Утром я заявил, что освобождаю тетю Мусю и опекавшую обеих сестер соседку и сам отправляюсь за покупками, а по дороге зайду в аптеку и вообще сделаю все, что требуется, пускай только скажут - что. Должен признаться, торопясь уйти, я чувствовал себя в какой-то мере предателем, и бабушкин взгляд, брошенный на меня поверх подушек, подтвердил это. Тогда-то я и спросил (он был так жалобен, этот взгляд, что я, уже стоя в дверях, готов был вернуться):
- Что тебе принести?..
- Ну что ты, что ты... - вырвалось у нее почти с испугом. - Ничего мне не надо...

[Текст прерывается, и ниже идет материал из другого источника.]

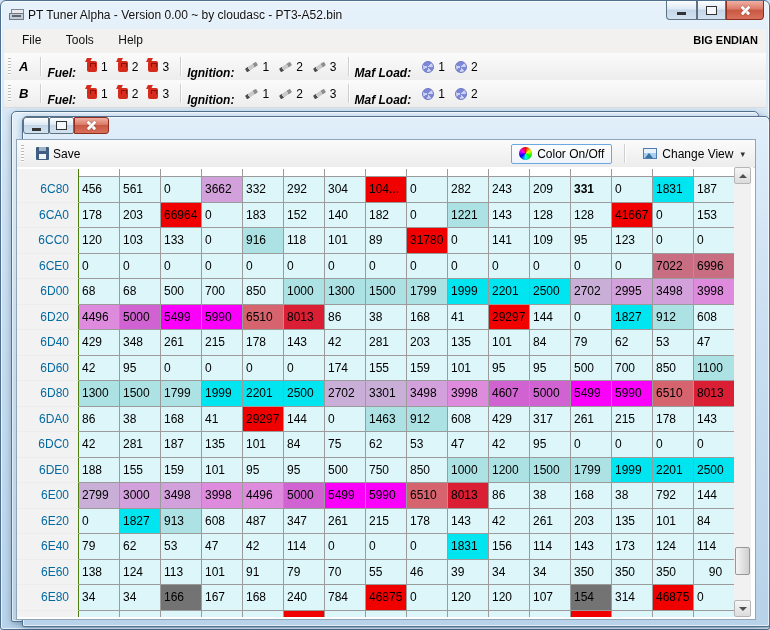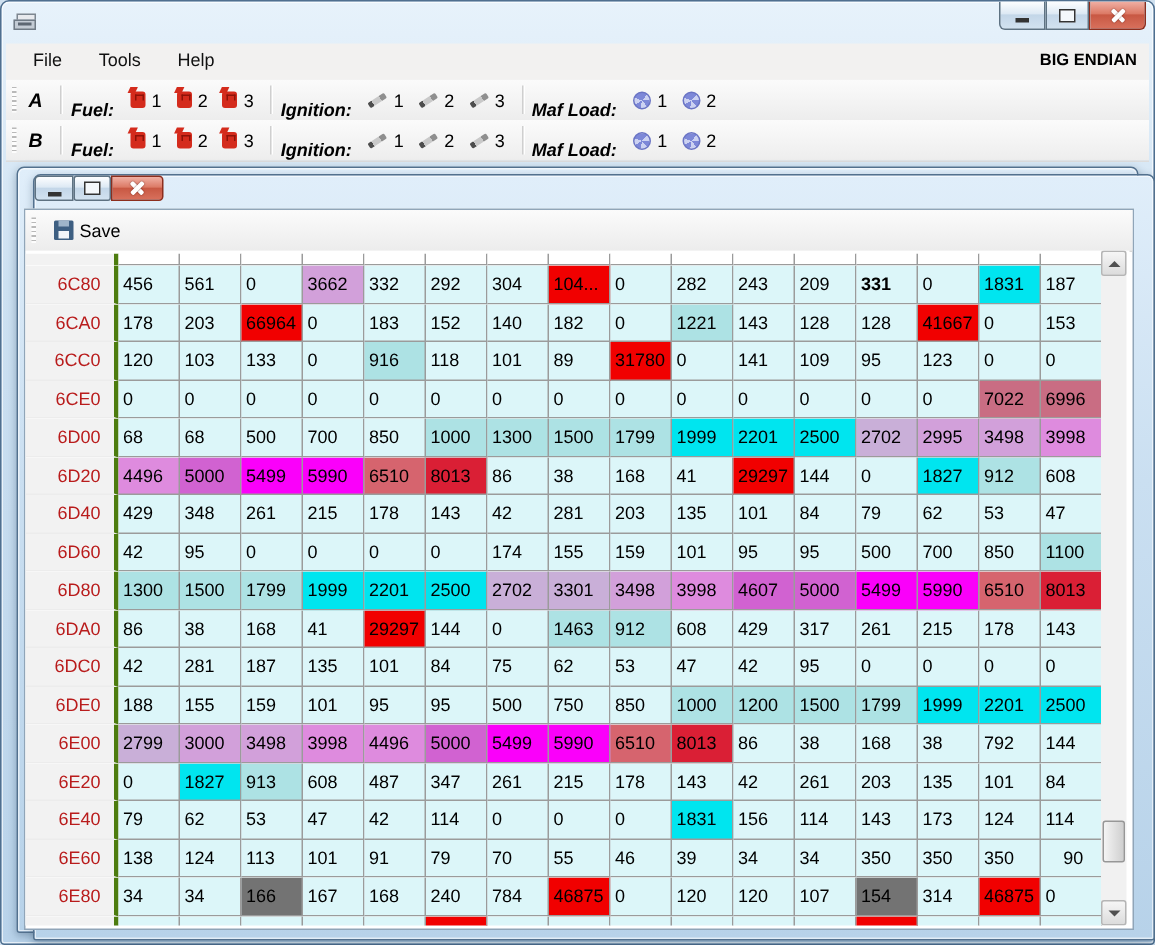"PT Tuner Alpha - Version" span.title-text { html: none -> <span>PT Tuner Alpha - Version 0.00 ~ by cloudasc - PT3-A52.bin</span> }
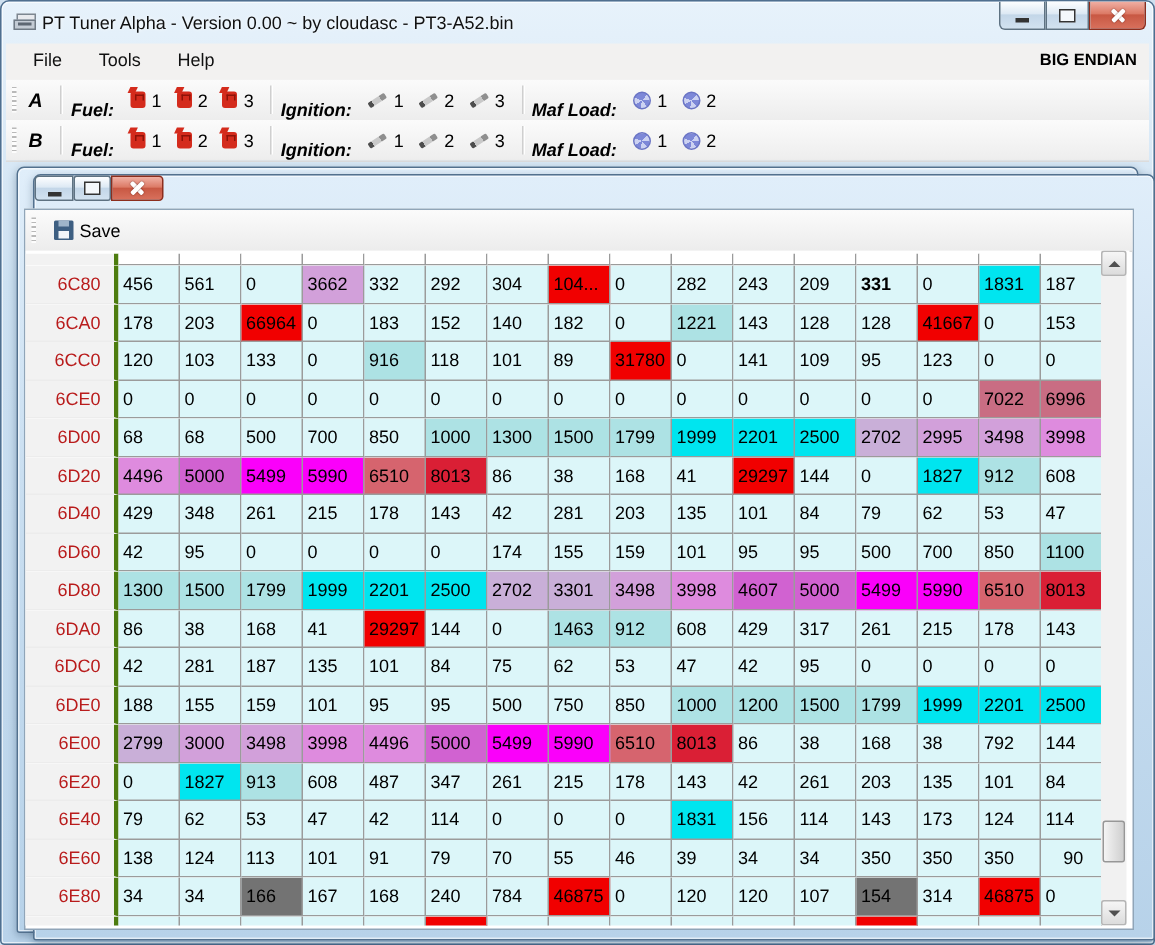"Color On/Off" span.tb-right { html: none -> <span> <span> <span></span> <span>Color On/Off</span> </span> <span></span> <span> <span></span> <span>Change View</span> <span>▾</span> </span> </span> }
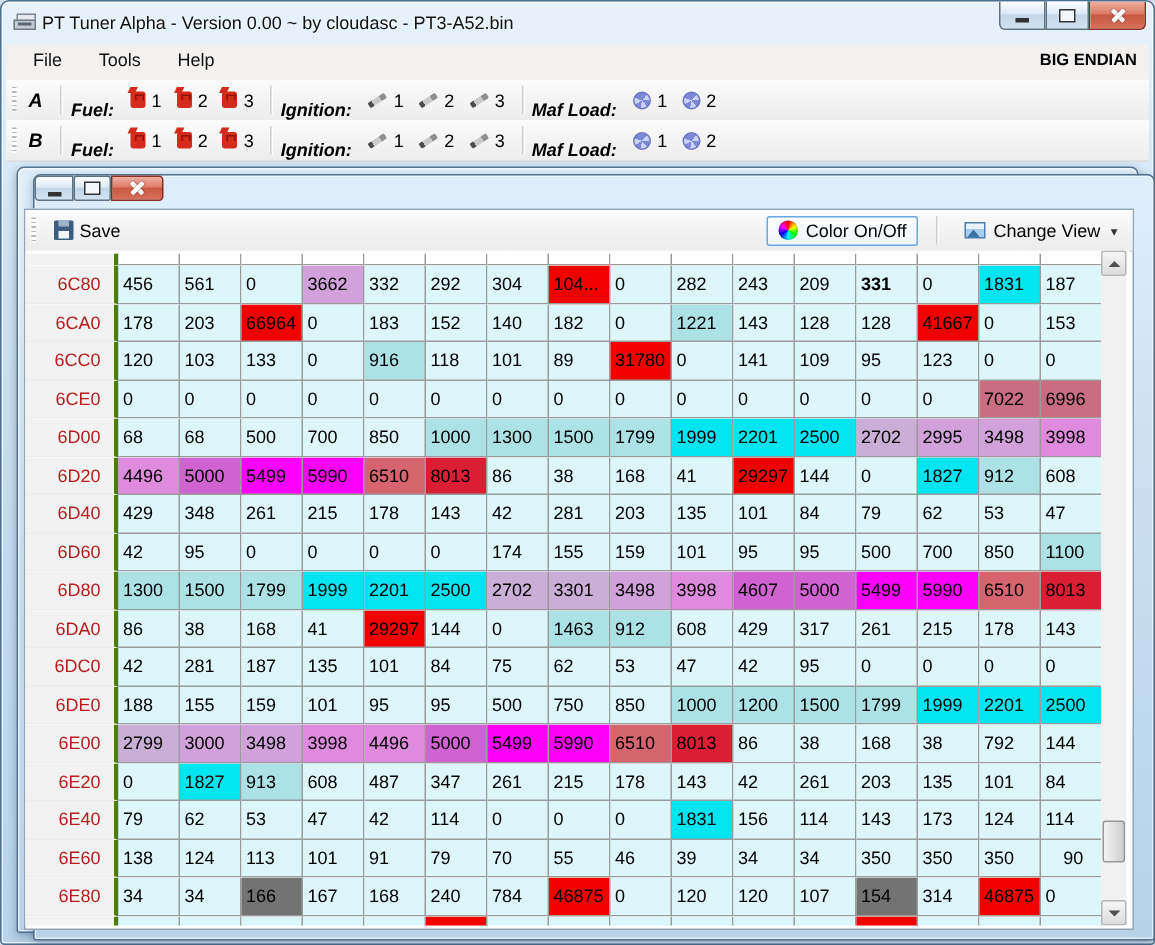"6C80" .addr { border-right: 3px solid #4d7c0f -> 1px solid #4d7c0f; color: #b91c1c -> #0369a1 }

"Ничего мне не надо" - это были тоже словечки из ее лексикона. Еле-еле мне удалось настоять на своем. И она, подумав немного, сказала: "Купи мне шоколадку".
2
Город, в котором я жил последние годы, изрядно помотавшись перед тем по России, был построен заключенными в казахской степи, зимой его засылало снегом, летом - песком и угольной пылью, листва, обоженная суховеями, облетала здесь в июле, хилые деревца, высаженные в горькую, просоленную землю, не доживали до половины положенного срока.